#### EXERCISE GOAL
I'd like an exact copy of only the lines from the start of the listing below through the line that holds "lot of contents.". Please keep the pictures out.

==================================================

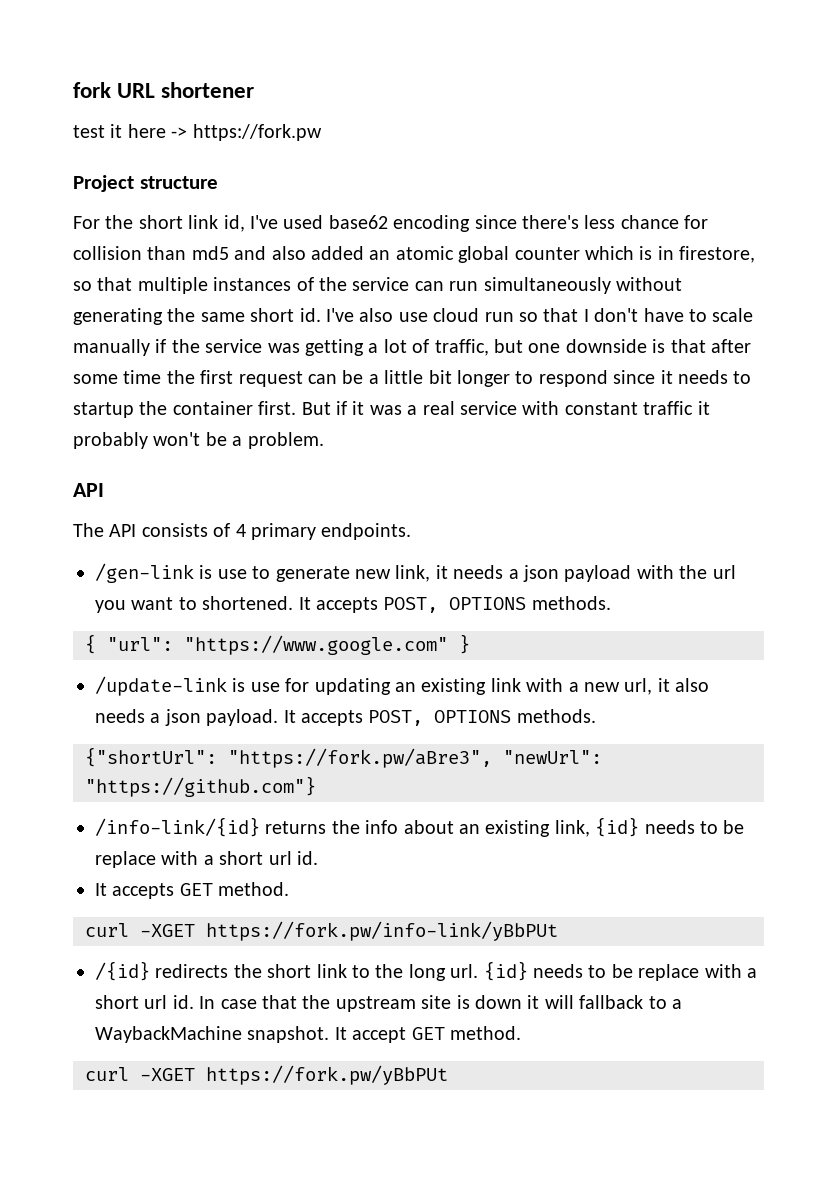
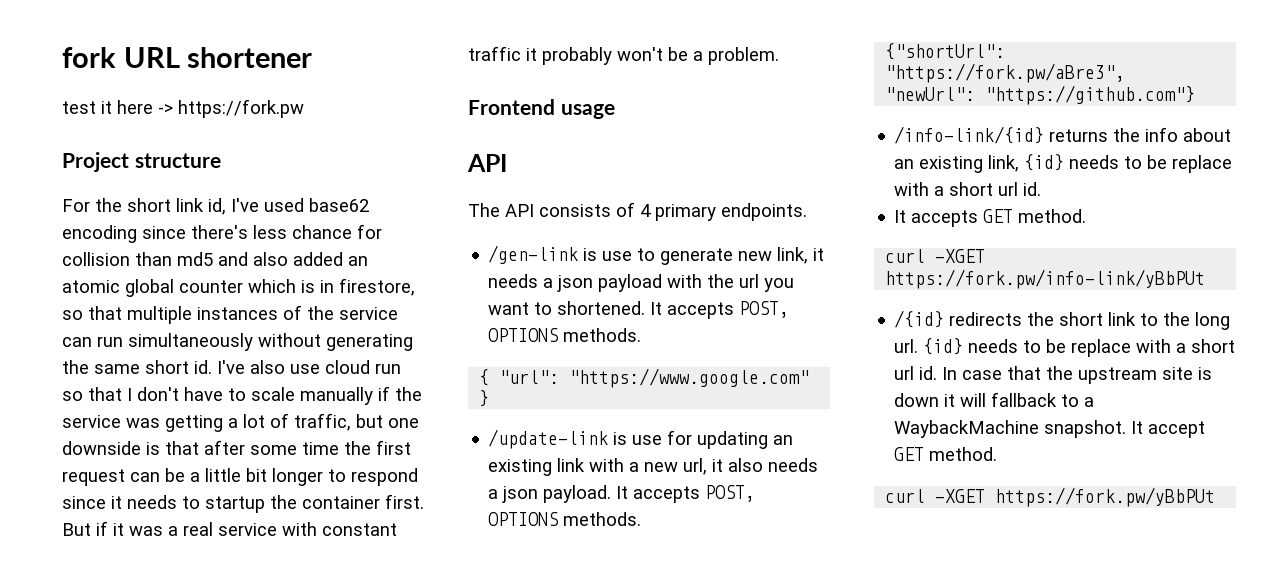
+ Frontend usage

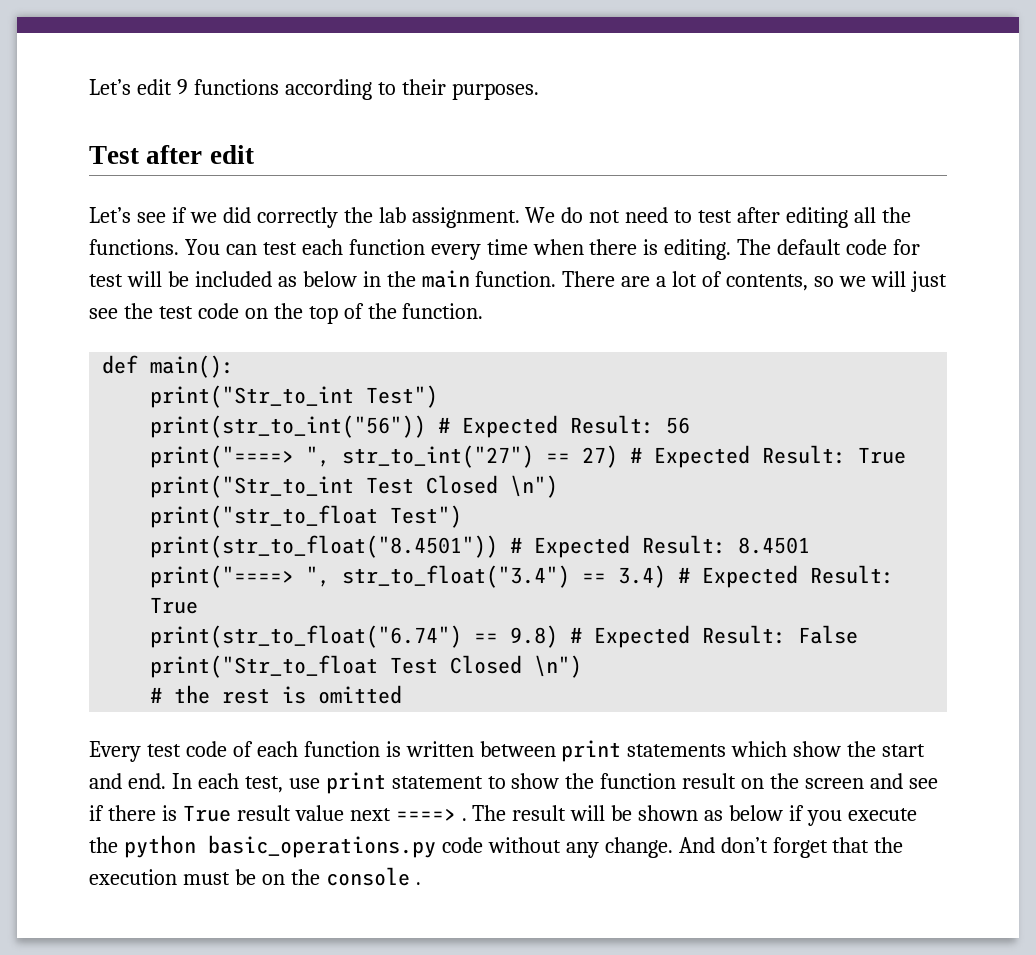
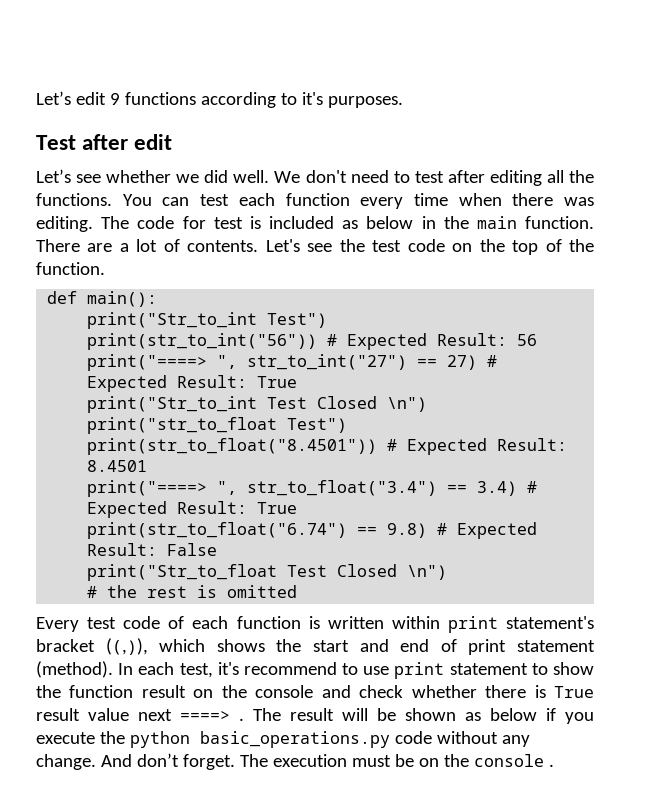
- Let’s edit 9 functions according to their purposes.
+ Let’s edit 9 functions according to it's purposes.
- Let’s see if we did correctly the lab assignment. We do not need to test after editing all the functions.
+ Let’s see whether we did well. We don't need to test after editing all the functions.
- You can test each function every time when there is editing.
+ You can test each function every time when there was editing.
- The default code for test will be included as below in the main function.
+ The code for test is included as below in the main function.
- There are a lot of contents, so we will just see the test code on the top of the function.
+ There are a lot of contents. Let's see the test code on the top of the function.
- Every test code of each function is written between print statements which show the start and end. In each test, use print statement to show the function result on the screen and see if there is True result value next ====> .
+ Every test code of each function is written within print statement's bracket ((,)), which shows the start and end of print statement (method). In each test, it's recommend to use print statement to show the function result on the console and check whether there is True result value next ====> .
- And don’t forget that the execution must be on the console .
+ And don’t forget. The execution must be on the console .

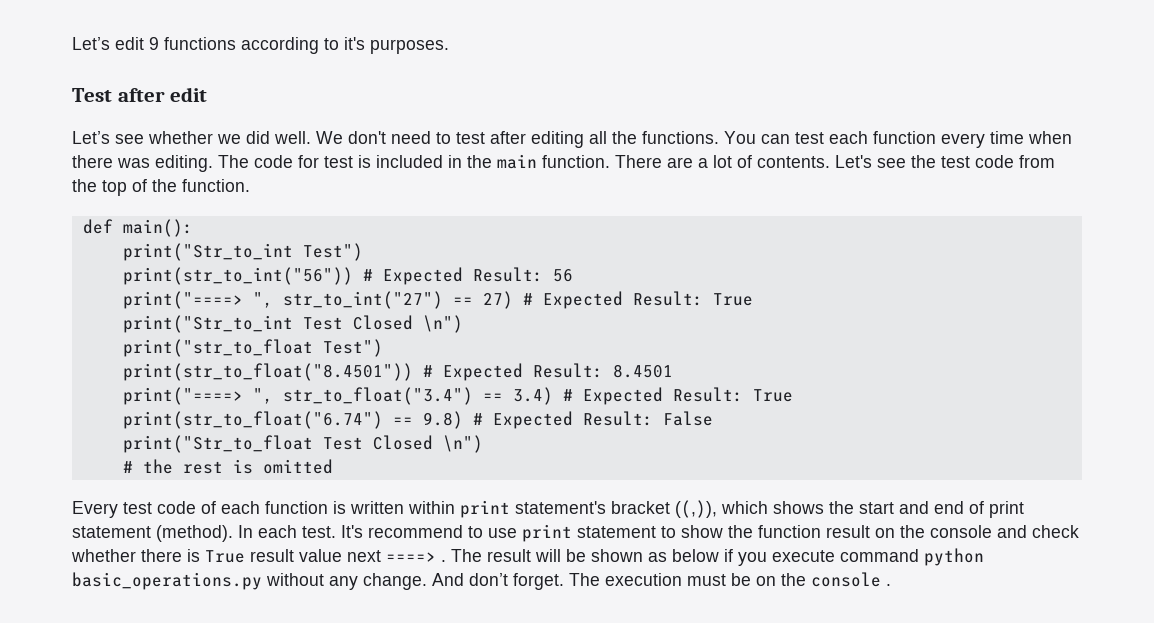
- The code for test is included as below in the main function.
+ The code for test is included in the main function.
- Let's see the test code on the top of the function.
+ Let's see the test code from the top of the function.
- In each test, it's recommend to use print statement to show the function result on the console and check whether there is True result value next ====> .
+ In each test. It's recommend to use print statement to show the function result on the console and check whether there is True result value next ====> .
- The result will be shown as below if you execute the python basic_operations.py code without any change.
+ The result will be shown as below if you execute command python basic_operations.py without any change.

==================================================

#### ANSWER
+ Frontend usage

- Let’s edit 9 functions according to their purposes.
+ Let’s edit 9 functions according to it's purposes.
- Let’s see if we did correctly the lab assignment. We do not need to test after editing all the functions.
+ Let’s see whether we did well. We don't need to test after editing all the functions.
- You can test each function every time when there is editing.
+ You can test each function every time when there was editing.
- The default code for test will be included as below in the main function.
+ The code for test is included as below in the main function.
- There are a lot of contents, so we will just see the test code on the top of the function.
+ There are a lot of contents. Let's see the test code on the top of the function.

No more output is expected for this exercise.